Difference listings
--------------------------------

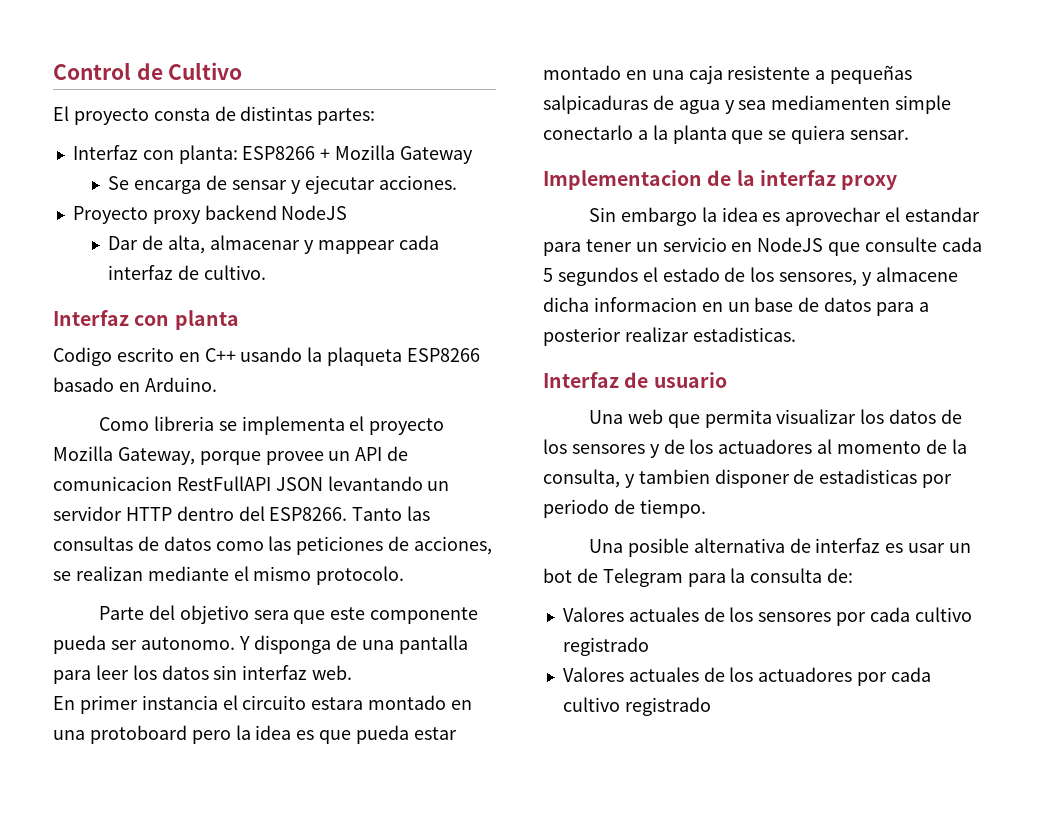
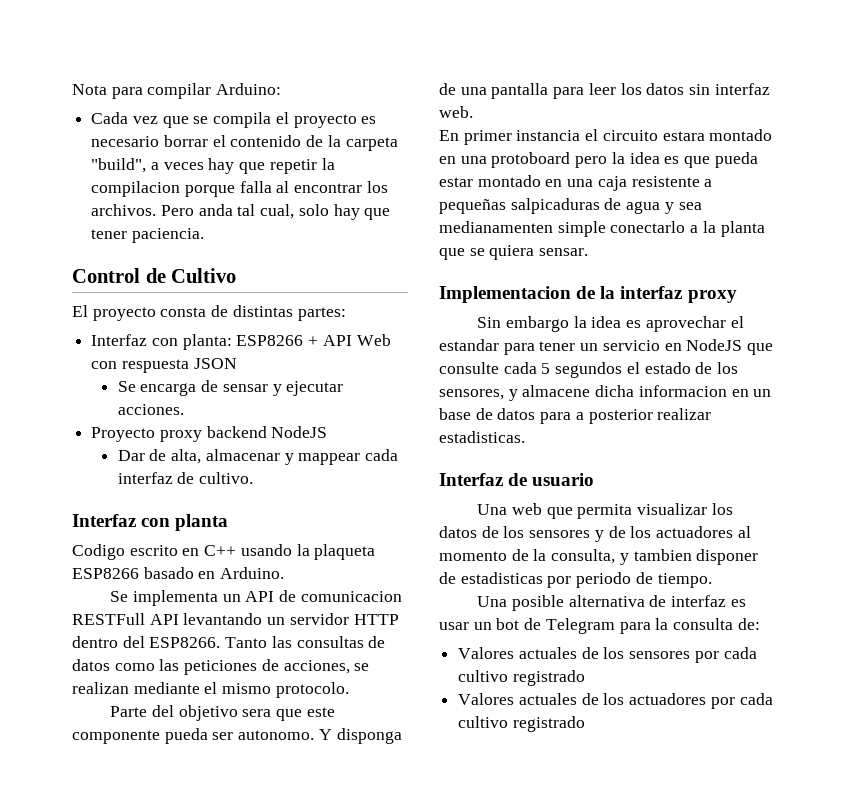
(53, 71) none -> [72,83,282,99] [91,112,377,128] [91,135,398,151] [91,158,335,174] [91,181,388,197] [91,204,391,220] [91,228,204,243] Nota para compilar Arduino: // Cada vez que se compila el proyecto es necesario borrar el contenido de la carpeta "build", a veces hay que repetir la compilacion porque falla al encontrar los archivos. Pero anda tal cual, solo hay que tener paciencia. //
[335,145,473,164] Mozilla Gateway -> [322,334,391,346] [91,358,237,373] API Web con respuesta JSON
[99,416,445,435] [53,446,324,465] Como libreria se implementa el proyecto Mozilla Gateway, porque provee -> [110,590,219,606] Se implementa
[176,476,323,491] RestFullAPI JSON -> [72,613,179,625] RESTFull API
[771,95,891,110] mediamenten -> [439,221,553,233] medianamenten

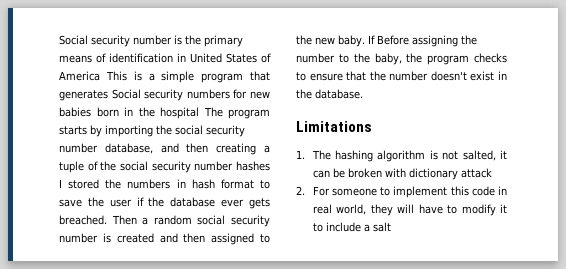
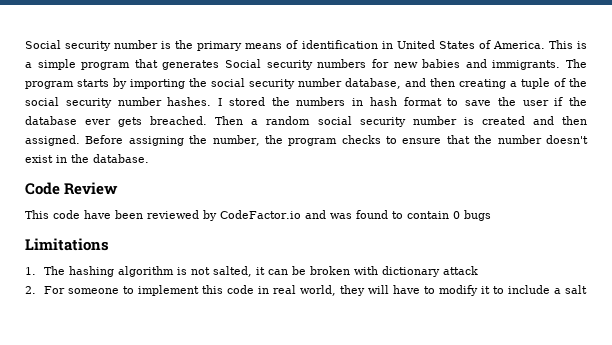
[59,71,100,81] America -> [492,41,545,49] America.
[96,107,199,119] born in the hospital -> [465,59,561,70] and immigrants.
[236,161,270,171] hashes -> [167,97,212,106] hashes.
[211,233,270,245] [296,35,477,47] [296,53,402,65] assigned to the new baby. If Before assigning the number to the baby, -> [25,135,260,146] assigned. Before assigning the number,
(363, 94) none -> [25,182,119,195] [25,210,491,221] // Code Review // This code have been reviewed by CodeFactor.io and was found to contain 0 bugs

--------------------------------

THE PROBLEM:
Where a line contains "[236,161,270,171] hashes ->", begin there and output each line through the end of the data above, exactly; give no other lines.

TASK OUTPUT:
[236,161,270,171] hashes -> [167,97,212,106] hashes.
[211,233,270,245] [296,35,477,47] [296,53,402,65] assigned to the new baby. If Before assigning the number to the baby, -> [25,135,260,146] assigned. Before assigning the number,
(363, 94) none -> [25,182,119,195] [25,210,491,221] // Code Review // This code have been reviewed by CodeFactor.io and was found to contain 0 bugs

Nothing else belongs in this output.